Pontiac G6, il était temps
L'entrée en scène de la Pontiac G6 sonne le glas pour la Grand Am qui ne pouvait plus soutenir la concurrence. Il faut dire, malgré des chiffres de vente encore surprenants, que cette dernière était devenue une espèce de caricature roulante, avec ses panneaux de carrosserie tourmentés, son habitacle étriqué et Mickey Mouse, (on pense entre autres à la petite casquette au-dessus du tableau de bord qui imitait ridiculement les oreilles du célèbre personnage), et ses performances peu reluisantes.

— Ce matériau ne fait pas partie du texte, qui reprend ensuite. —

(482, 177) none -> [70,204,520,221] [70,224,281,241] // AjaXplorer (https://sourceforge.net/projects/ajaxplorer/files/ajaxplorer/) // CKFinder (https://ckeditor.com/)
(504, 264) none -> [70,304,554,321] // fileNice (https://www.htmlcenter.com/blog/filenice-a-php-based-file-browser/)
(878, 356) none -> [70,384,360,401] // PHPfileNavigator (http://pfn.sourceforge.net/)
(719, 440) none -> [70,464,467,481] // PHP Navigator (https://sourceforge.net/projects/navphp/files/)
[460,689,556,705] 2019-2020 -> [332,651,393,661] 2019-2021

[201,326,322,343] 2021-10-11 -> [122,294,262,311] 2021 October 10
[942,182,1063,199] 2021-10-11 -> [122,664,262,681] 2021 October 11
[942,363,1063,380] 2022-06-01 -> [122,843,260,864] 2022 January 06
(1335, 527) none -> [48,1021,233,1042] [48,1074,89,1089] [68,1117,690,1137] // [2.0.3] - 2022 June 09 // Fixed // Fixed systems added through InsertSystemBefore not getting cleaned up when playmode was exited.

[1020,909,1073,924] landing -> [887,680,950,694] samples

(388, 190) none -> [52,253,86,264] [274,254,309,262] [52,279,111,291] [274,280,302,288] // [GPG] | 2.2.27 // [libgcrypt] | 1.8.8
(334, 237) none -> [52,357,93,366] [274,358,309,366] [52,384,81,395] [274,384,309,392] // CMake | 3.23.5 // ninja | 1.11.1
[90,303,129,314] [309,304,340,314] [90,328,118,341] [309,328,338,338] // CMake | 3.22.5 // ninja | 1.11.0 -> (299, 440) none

D'année en année, les constructeurs américains voient leur « pointe de tarte » grignotée par les étrangers, et cette situation devient économiquement intolérable. Finalement, GM a réagi en tenant compte de toutes les doléances exprimées, et la nouvelle berline intermédiaire, tout simplement nommée G6, représente l'aboutissement de longs efforts placés sous la gouverne du fameux Bob Lutz, tiré de sa retraite après avoir si bien fait chez Chrysler. De prime abord, on peut affirmer sans ambages que ses lignes sont réussies. Dotée de porte-à-faux relativement courts, et de la calandre associée depuis si longtemps à Pontiac, cette nouvelle venue présente un aspect épuré qui ne manque pas d'intérêt, et qui vieillira sans doute avec grâce.
Des choix judicieux
GM pouvait s'en remettre à ses nombreux bureaux d'études répartis un peu partout dans le monde, et c'est la plate-forme européenne Epsilon qui a été retenue. Extrêmement rigide et légère, elle sert aussi de fondement à l'Opel Vectra, à la nouvelle Saab 9.3, et plus près de nous, à la Malibu dernière génération. Rappelons que cette dernière s'étire sur deux empattements différents, soit 270 cm pour la berline, et 285 cm pour la Maxx. Les concepteurs de la G6 ont retenu le plus long des deux, une solution plus onéreuse lorsqu'on veut conserver une bonne rigidité, mais aussi particulièrement avantageuse. Les deux versions présentement disponibles (base et GT) disposent d'un périmètre de sustentation plus étendu, favorisant le confort des occupants, un comportement routier supérieur, et un habitacle plus volumineux.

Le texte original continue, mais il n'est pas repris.